Miro a mi alrededor con más atención. Aunque modesta, la cabaña está limpia y ordenada, con muebles de madera hechos a mano.

-¿Hiciste todo esto?

-Algunas cosas, no todas.

Mientras hablo con él, no puedo evitar compararlo con Iván Felipe. Pablo no tiene su dinero ni su posición, pero hay algo en él, una energía salvaje y auténtica, que me atrae de una forma que nunca imaginé sentir.
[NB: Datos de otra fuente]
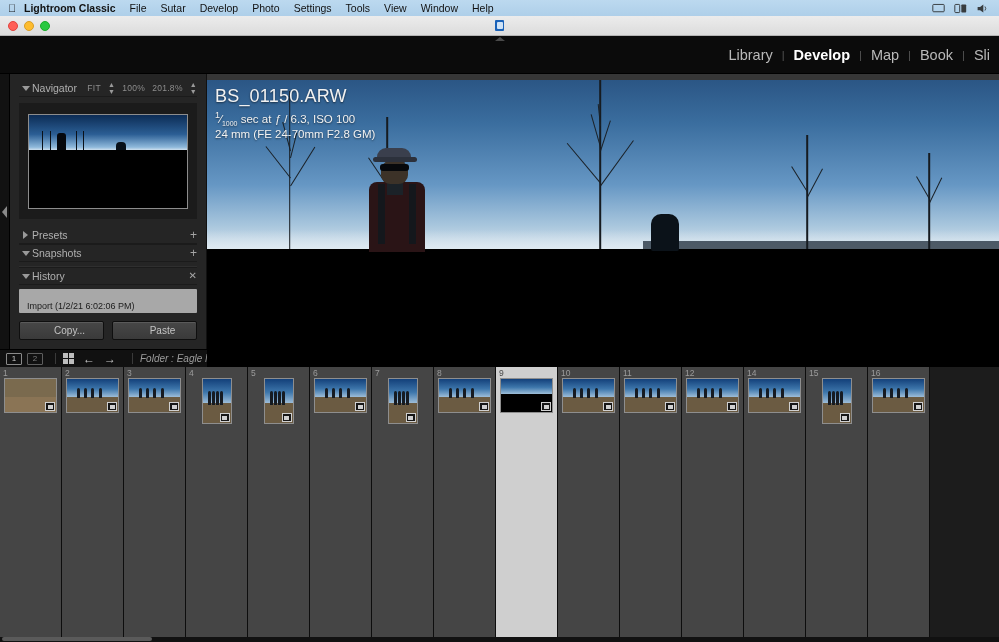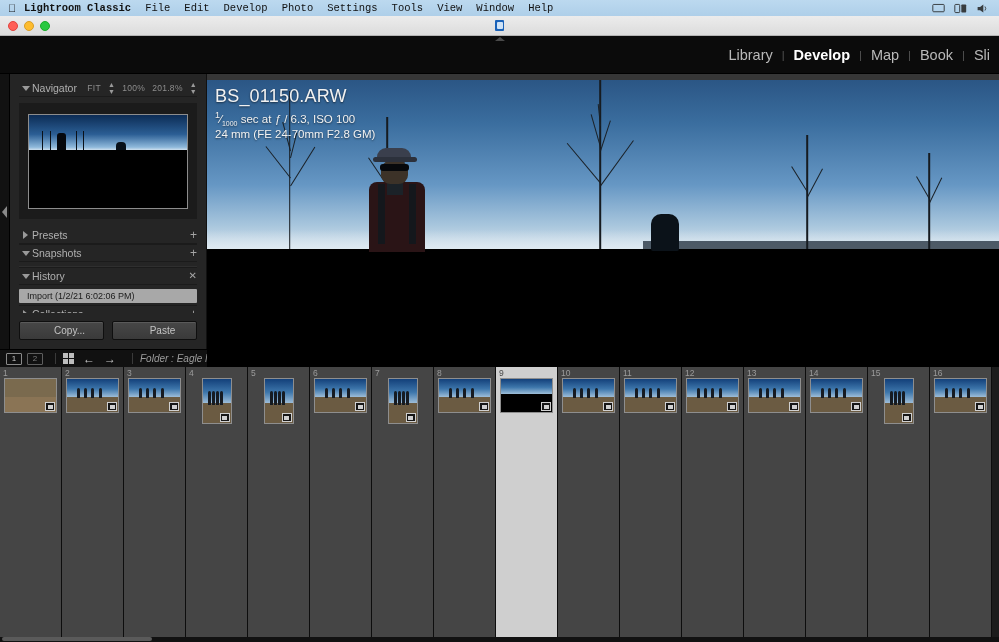"Lightroom Classic" .menubar .mi { font-family: Liberation Mono, monospace -> none }
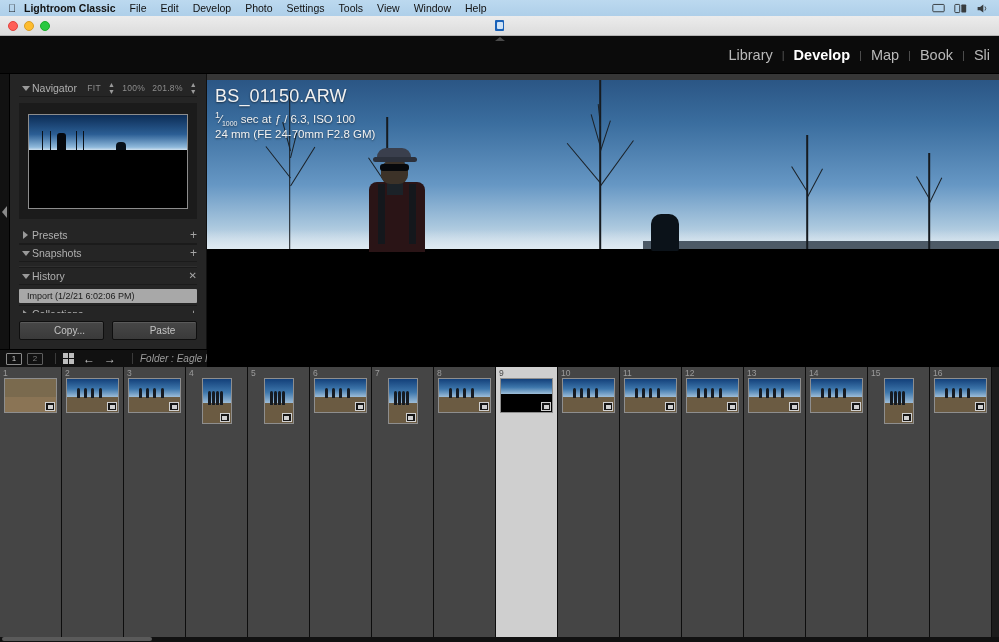"Edit" div.mi { text: Edit -> Sutar }
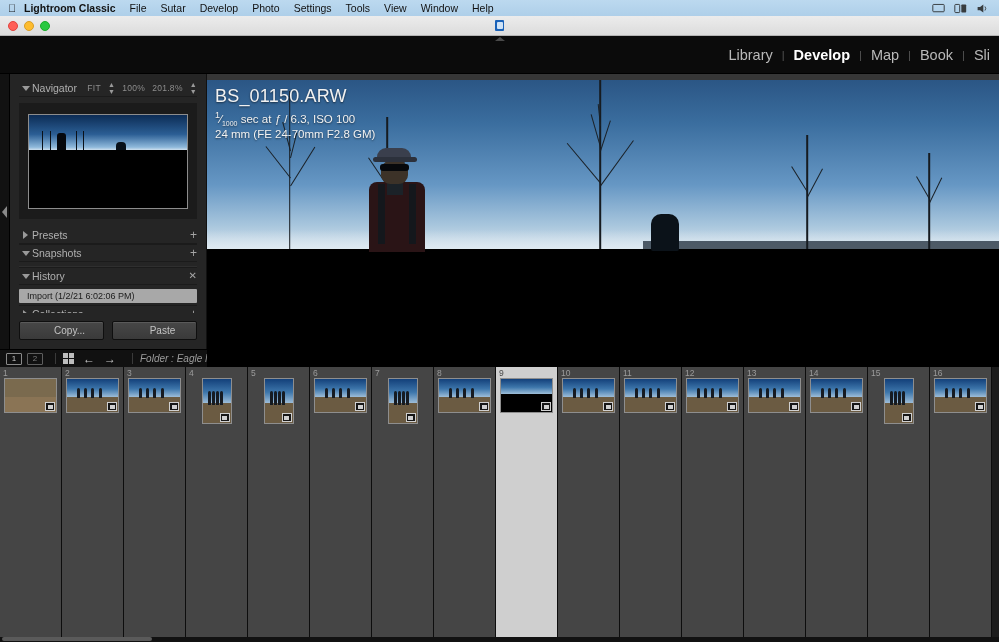"Import (1/2/21 6:02:06 PM)" .history-item { padding: 2px 0 2px 8px -> 12px 0 2px 8px }
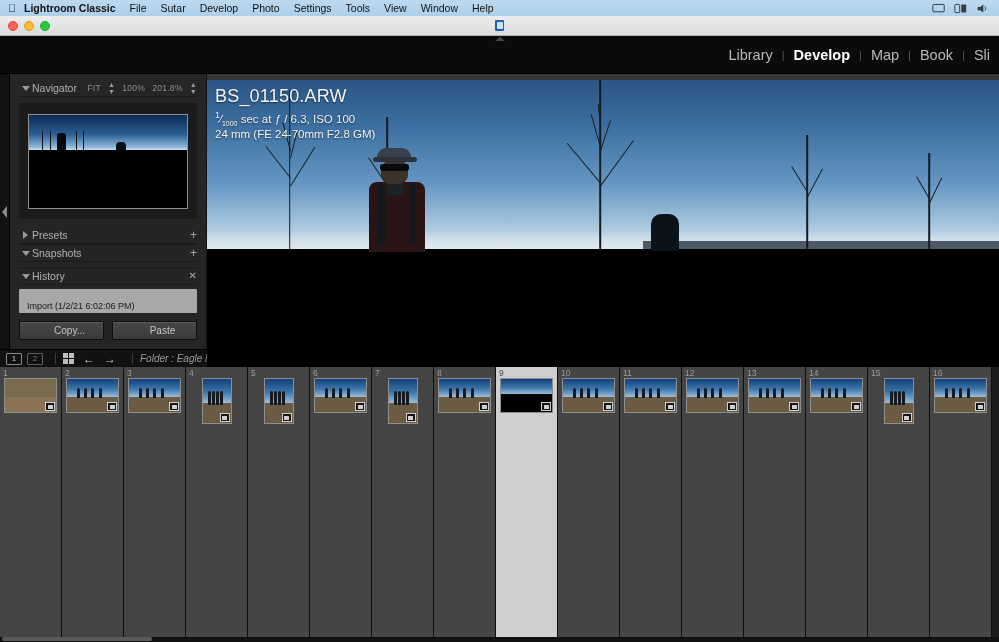"13" div.cell { html: <div> <span>13</span> <div> <div></div> <div></div> <div></div> <div></div> <div></div> <div></div> <span> <i></i> </span> </div> </div> -> none }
Me acerco casi sin pensar y enredo mis brazos alrededor de su cuello, guiándolo hacia un beso. Dentro de la cabaña, la atmósfera cambia. Me siento más audaz, más libre. Mis manos se deslizan bajo su camisa, y mi piel se enciende al contacto con la suya. Su fuerza, su pasión, hacen que me pierda en sensaciones que apenas entiendo.

-Serás mi mujer, Martha -dice de pronto, con una intensidad que me deja sin aliento.

Me río, un poco nerviosa, un poco encantada.

-No oficialmente. Soy una duquesa, y el hombre que se llame mi marido tiene ciertos requisitos que cumplir.

Él me mira como si acabara de decir la mayor tontería del mundo. Luego, su risa se une a la mía, pero hay algo más profundo en sus ojos.

-No entiendes lo que digo, pero pronto lo harás. Eres mía, y yo seré quien te convierta en mujer.

En ese momento, siento cómo mi mundo, mis certezas, incluso mi propia identidad, empiezan a cambiar. Algo dentro de mí parece despertar.